— EXERCISE MATERIALS —
※ ※ ※

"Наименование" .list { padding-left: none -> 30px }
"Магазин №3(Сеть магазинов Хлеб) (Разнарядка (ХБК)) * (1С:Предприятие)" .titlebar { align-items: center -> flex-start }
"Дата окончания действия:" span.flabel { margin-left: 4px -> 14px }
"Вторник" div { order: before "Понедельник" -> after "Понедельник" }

※ ※ ※

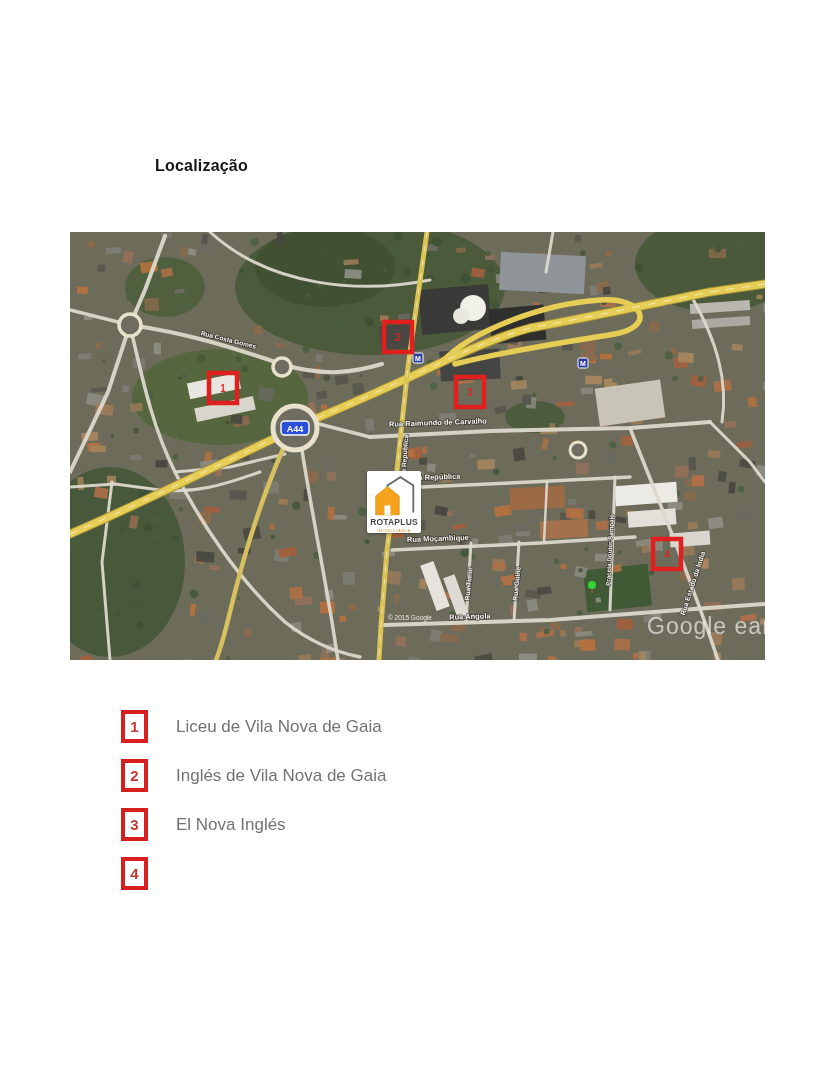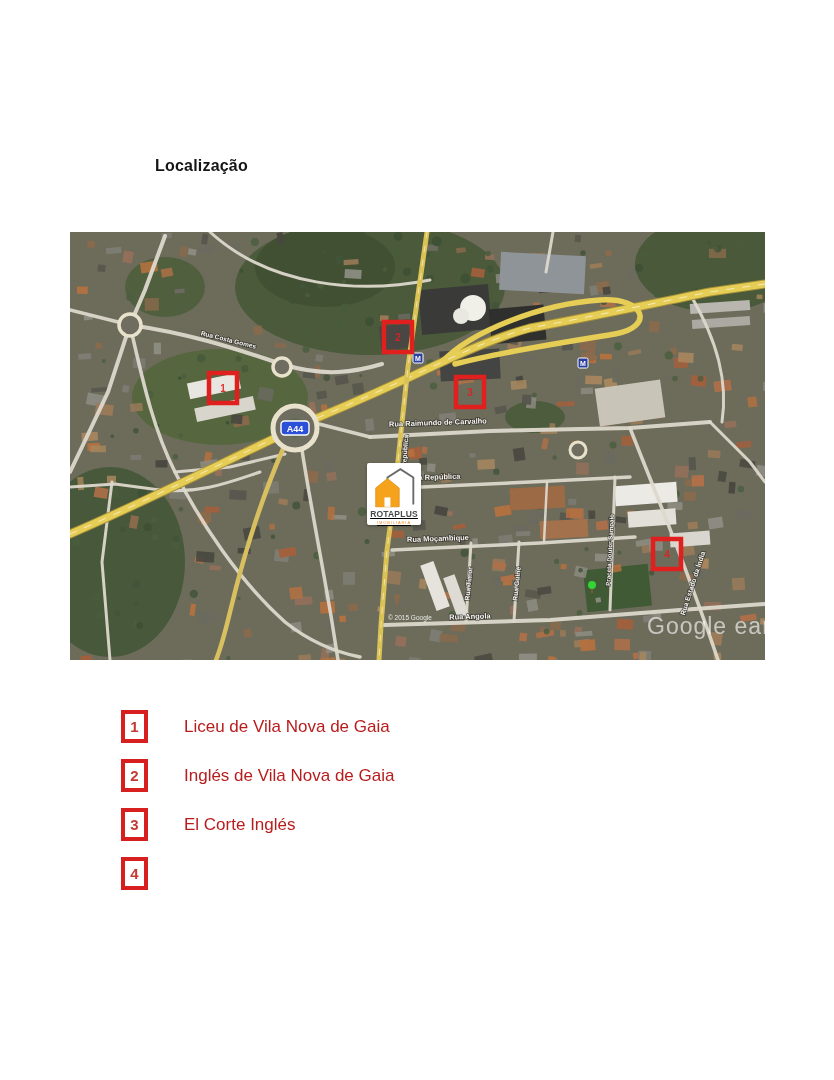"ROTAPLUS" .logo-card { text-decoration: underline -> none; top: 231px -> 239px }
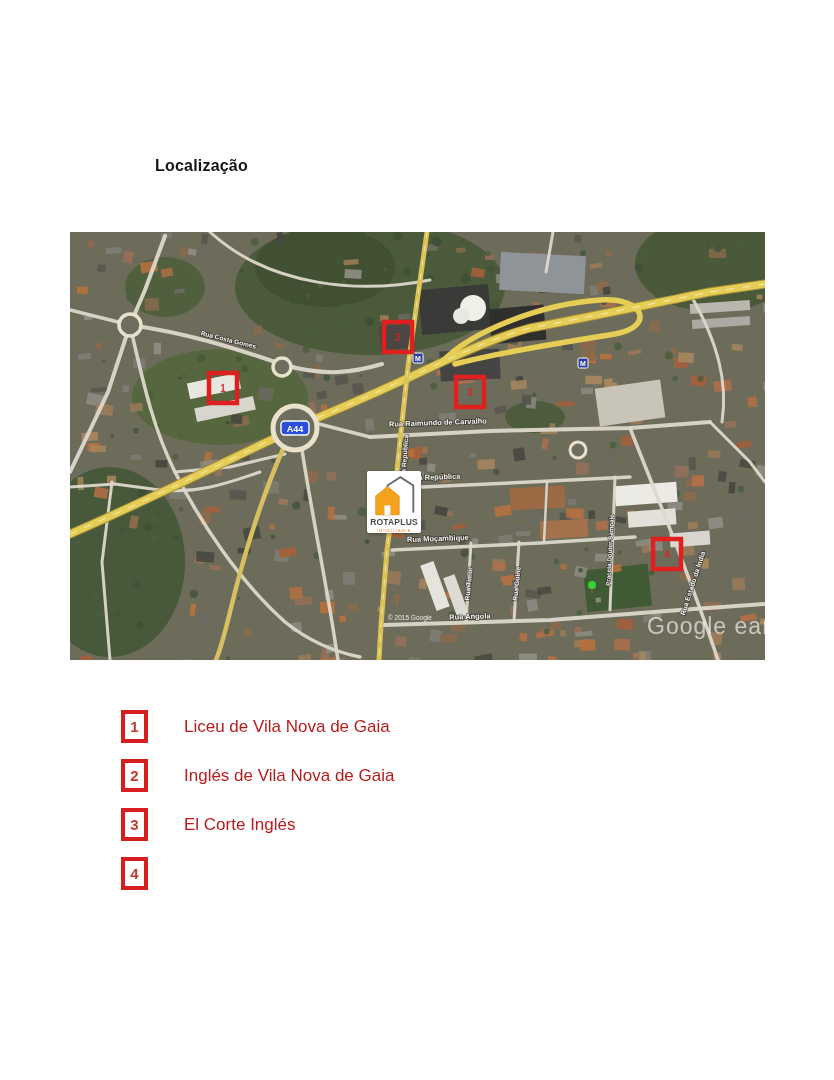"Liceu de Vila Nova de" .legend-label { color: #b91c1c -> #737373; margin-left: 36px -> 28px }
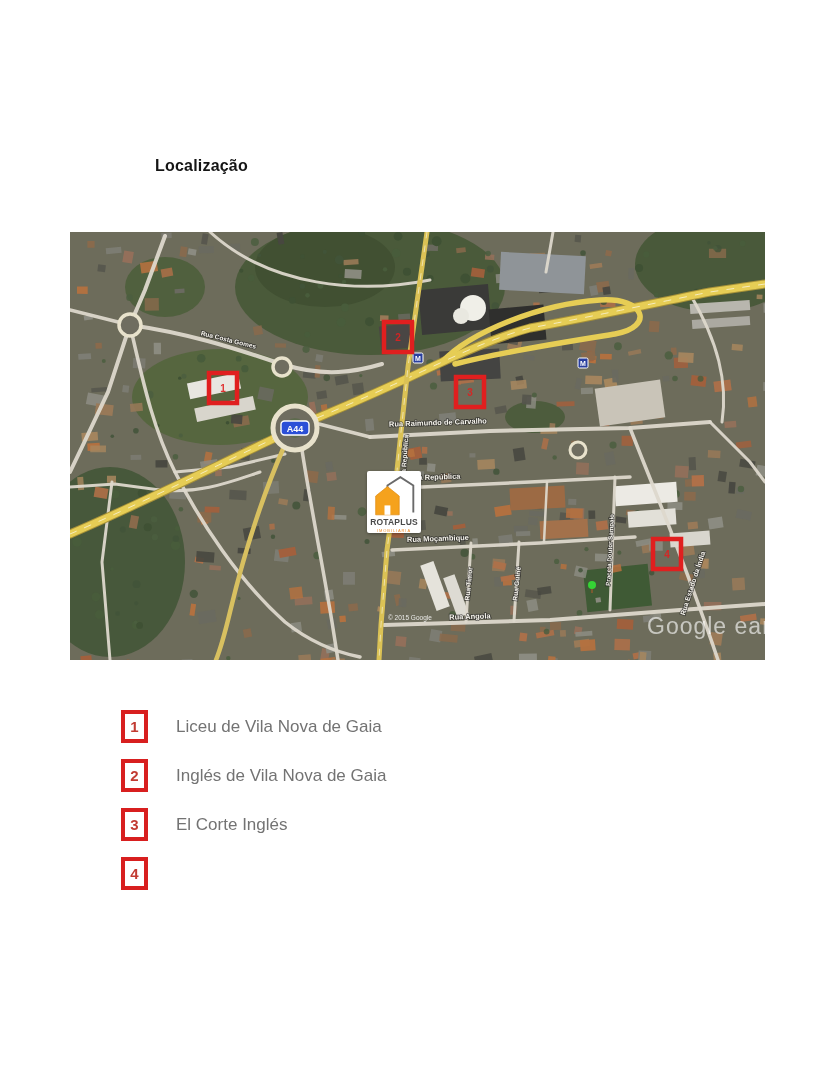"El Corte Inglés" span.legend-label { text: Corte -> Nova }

※ ※ ※

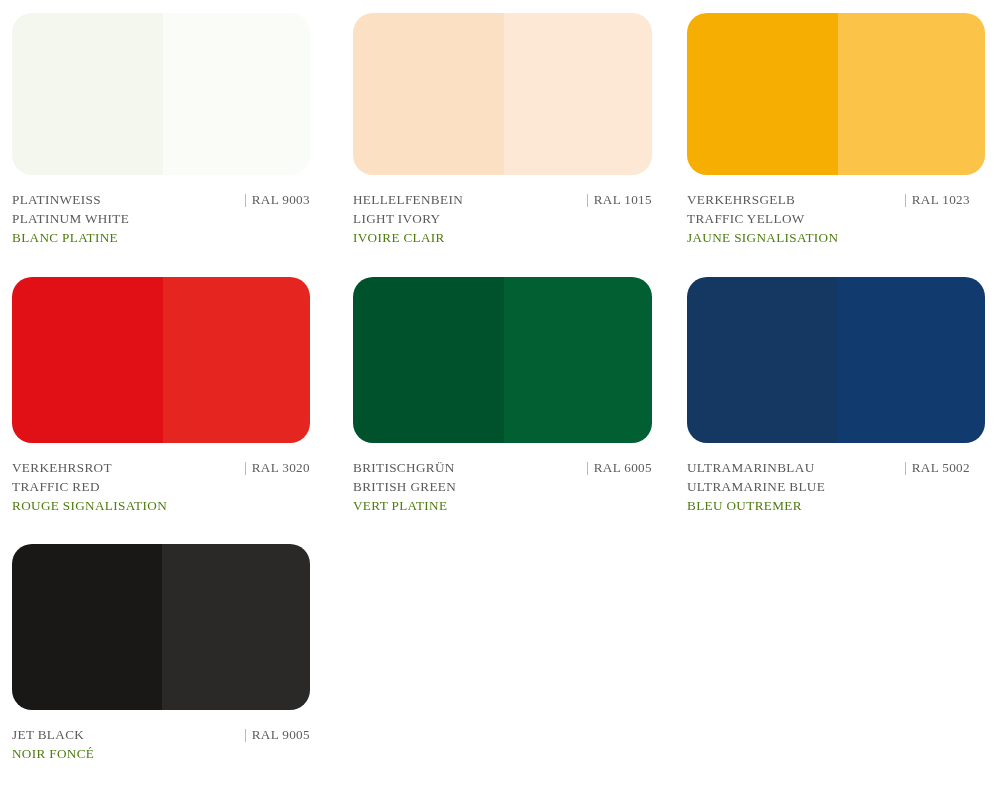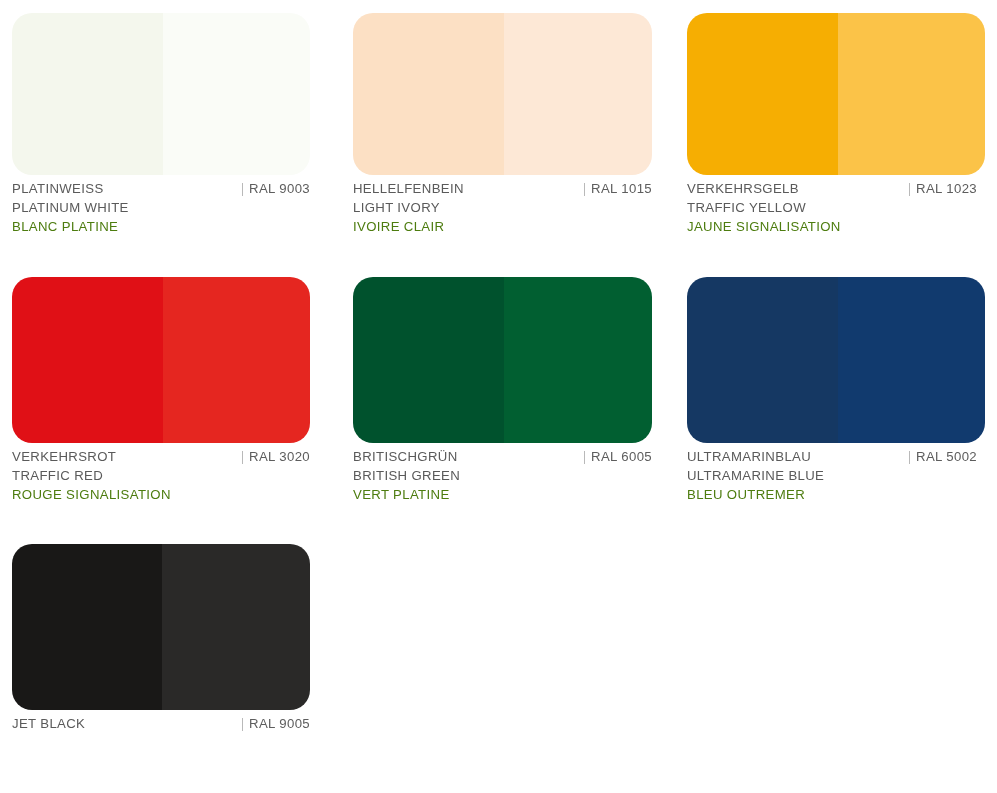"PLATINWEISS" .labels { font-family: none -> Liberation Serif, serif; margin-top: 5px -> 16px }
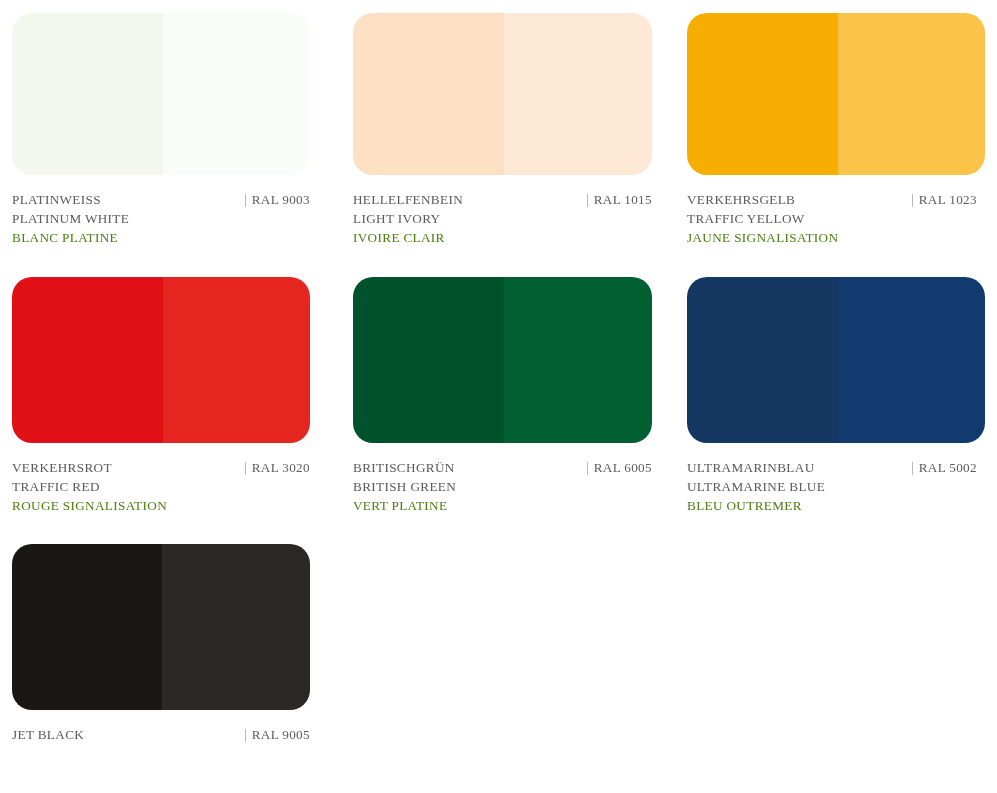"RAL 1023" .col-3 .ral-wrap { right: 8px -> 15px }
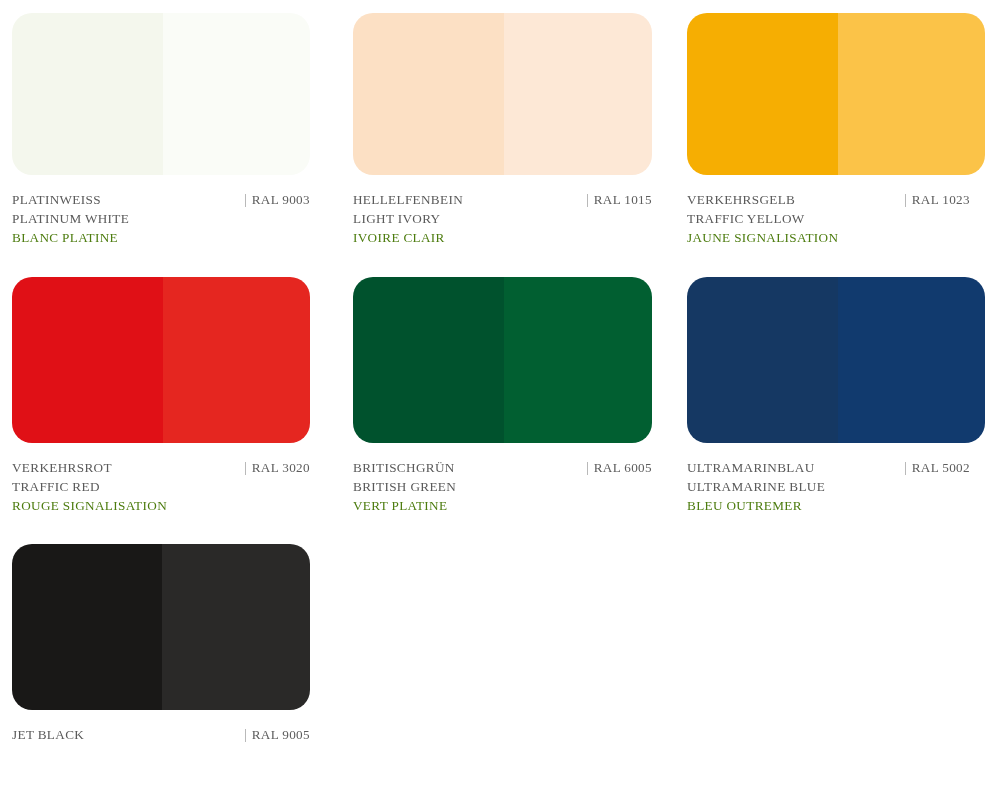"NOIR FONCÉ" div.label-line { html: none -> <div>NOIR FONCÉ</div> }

※ ※ ※

— PROMPT —
Although pictures appear among the records above, none are to be output; print exactly the lines from the line containing "de Vila Nova" through the line containing "text: Corte ->".

— RESULT FOR THIS EXERCISE —
"Liceu de Vila Nova de" .legend-label { color: #b91c1c -> #737373; margin-left: 36px -> 28px }
"El Corte Inglés" span.legend-label { text: Corte -> Nova }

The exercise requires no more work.